City Manager John Regan recently told City Commissioners that thirty-two residential structures suffered some type of flooding damage during Hurricane Dorian. There was flooding throughout St. Augustine; but, most of the damage occurred in South Davis Shores where Regan and Commissioner Leanna Freeman reside.
Historic City News readers will remember when Regan through his marionette, Public Works Director Mike Cullum, argued that buying property at 91-93 Coquina Avenue for a park, then building a “berm”, would alleviate flooding in South Davis Shores as part of the City’s “Resiliency, Adaptation and Sustainability Program”.
During the brush with Hurricane Dorian, the South Davis Shores neighborhood was hit harder than anywhere else in the city. Nothing has been done to build the promised berm. The berm will do nothing to protect the other parts of South Davis Shores along Quarry Creek from flooding during major storms.
Instead, the city’s existing system collects stormwater in the streets through a drainage swale or inlet when it rains. Under low tide conditions, gravity pulls that stormwater through drainage pipes and out into the Matanzas River or Salt Run. But during high tide events, ocean water can make its way up the pipes and into the streets, causing floods.
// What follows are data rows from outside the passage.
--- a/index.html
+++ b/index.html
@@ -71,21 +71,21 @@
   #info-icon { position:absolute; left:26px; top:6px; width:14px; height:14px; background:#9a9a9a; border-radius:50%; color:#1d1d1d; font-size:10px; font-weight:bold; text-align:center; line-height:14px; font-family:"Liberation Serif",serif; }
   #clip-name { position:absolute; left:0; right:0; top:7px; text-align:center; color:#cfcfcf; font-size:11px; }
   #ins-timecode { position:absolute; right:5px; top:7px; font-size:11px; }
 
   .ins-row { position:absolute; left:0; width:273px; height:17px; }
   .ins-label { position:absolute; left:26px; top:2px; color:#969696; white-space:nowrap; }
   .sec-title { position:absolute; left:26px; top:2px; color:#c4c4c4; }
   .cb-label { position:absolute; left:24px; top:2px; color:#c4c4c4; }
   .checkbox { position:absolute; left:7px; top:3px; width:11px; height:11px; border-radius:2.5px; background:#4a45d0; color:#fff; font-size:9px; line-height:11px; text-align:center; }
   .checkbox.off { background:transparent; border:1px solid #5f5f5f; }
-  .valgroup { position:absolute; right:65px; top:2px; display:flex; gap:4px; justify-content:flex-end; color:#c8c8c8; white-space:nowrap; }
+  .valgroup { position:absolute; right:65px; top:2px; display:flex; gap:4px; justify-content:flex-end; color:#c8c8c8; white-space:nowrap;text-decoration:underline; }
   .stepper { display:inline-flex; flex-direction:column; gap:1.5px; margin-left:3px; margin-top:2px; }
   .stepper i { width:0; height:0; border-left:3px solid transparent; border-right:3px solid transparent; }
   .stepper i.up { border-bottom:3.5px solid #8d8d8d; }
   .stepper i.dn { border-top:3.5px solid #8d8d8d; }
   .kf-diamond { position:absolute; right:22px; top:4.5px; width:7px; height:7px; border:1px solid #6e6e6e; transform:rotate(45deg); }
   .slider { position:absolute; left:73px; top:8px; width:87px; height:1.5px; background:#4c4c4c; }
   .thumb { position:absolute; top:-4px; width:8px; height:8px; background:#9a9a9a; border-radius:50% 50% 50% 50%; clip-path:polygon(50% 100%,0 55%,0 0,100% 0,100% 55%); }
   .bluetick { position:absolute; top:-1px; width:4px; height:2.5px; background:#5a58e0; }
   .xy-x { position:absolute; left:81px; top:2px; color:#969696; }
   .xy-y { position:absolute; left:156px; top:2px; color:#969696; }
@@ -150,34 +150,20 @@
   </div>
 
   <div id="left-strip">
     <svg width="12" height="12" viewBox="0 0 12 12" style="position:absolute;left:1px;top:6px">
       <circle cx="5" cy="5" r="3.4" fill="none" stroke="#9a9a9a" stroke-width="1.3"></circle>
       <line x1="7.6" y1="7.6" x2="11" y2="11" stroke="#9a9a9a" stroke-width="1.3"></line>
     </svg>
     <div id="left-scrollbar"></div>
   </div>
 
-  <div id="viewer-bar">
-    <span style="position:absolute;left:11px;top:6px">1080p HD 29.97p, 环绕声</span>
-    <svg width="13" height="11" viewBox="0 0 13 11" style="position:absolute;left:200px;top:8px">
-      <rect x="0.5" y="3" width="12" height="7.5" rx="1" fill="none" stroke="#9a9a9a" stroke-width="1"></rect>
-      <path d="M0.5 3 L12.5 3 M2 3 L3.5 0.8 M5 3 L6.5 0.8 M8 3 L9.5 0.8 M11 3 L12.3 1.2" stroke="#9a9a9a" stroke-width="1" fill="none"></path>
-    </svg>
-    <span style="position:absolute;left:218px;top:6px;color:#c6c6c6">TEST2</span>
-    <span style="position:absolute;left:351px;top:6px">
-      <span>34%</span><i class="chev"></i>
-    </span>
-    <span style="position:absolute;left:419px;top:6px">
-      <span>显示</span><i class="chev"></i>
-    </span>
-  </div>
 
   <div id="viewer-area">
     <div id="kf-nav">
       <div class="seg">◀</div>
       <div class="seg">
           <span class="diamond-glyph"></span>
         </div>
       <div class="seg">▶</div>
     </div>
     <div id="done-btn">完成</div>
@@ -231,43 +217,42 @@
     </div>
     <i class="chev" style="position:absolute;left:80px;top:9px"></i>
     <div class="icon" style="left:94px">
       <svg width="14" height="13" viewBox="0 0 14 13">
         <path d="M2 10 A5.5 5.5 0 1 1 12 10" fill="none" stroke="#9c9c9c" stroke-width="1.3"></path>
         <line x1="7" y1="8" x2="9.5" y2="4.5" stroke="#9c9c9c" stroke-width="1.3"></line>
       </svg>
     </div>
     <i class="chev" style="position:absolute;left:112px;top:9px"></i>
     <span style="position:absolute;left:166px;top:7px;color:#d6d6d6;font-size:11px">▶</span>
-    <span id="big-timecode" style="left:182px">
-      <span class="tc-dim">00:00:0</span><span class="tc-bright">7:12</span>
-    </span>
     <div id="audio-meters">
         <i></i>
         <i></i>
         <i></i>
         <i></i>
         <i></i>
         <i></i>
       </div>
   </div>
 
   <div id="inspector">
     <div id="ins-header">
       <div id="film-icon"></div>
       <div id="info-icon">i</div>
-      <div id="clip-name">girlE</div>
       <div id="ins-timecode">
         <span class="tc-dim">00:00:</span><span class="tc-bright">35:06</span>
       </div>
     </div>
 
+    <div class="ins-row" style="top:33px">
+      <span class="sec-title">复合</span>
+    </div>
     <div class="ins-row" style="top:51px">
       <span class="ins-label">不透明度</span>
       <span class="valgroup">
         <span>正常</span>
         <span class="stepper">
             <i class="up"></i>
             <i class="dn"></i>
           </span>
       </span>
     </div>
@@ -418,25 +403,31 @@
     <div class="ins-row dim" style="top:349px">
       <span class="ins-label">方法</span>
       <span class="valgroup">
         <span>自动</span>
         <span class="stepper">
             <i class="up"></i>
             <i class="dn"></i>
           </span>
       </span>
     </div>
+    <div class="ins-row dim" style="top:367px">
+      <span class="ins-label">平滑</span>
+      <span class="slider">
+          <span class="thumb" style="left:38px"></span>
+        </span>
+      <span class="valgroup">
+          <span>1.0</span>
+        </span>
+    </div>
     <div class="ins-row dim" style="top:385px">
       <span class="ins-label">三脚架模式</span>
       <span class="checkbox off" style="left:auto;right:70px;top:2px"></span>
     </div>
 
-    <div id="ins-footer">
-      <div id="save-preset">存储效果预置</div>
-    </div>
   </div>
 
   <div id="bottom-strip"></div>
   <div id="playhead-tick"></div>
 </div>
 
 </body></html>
If adverse weather conditions occur at the same time as one of these tidal flooding events, the street flooding conditions are made significantly worse.
During tropical storms, winds push tide water farther up into the storm water collection system, which leads to more extensive road flooding. If it rains, stormwater can’t gravity drain until the tide falls, so it becomes trapped in the streets, worsening flood conditions.
To address these issues, the City has begun installing what are known as tide check valves. These valves allow stormwater to drain out under low tide conditions, just like the city’s current drainage system, but during high tide these valves prevent ocean water from backing up into the stormwater pipe network.
Not surprisingly, of the 31 tide-check valves installed, Davis Shores was the first place where they were installed.
Regan and Cullum continue to tap dance around the truth, claiming that tidal flooding has essentially been eliminated in areas where these valves have been installed. They even claim that the valves offered some flood protection during Hurricane Dorian; despite all evidence to the contrary.
“The thirty-one tide check valves that we installed city wide, most performed as designed. We had a couple that did not, and they’ll be inspected,” Regan recently told City Commissioners. “For a low storm like Dorian, they do what they’re designed for. The North Davis Shores valves that we installed worked very well.”
The truth is, the city’s “flood mitigation” claim was just a cover story to get the City Commission to spend one half million dollars in city emergency reserve funds to create a park in one commissioner’s neighborhood. The fact that the city’s berm would make no real difference during a serious storm was well identified during the commission debate earlier this year. It just didn’t matter.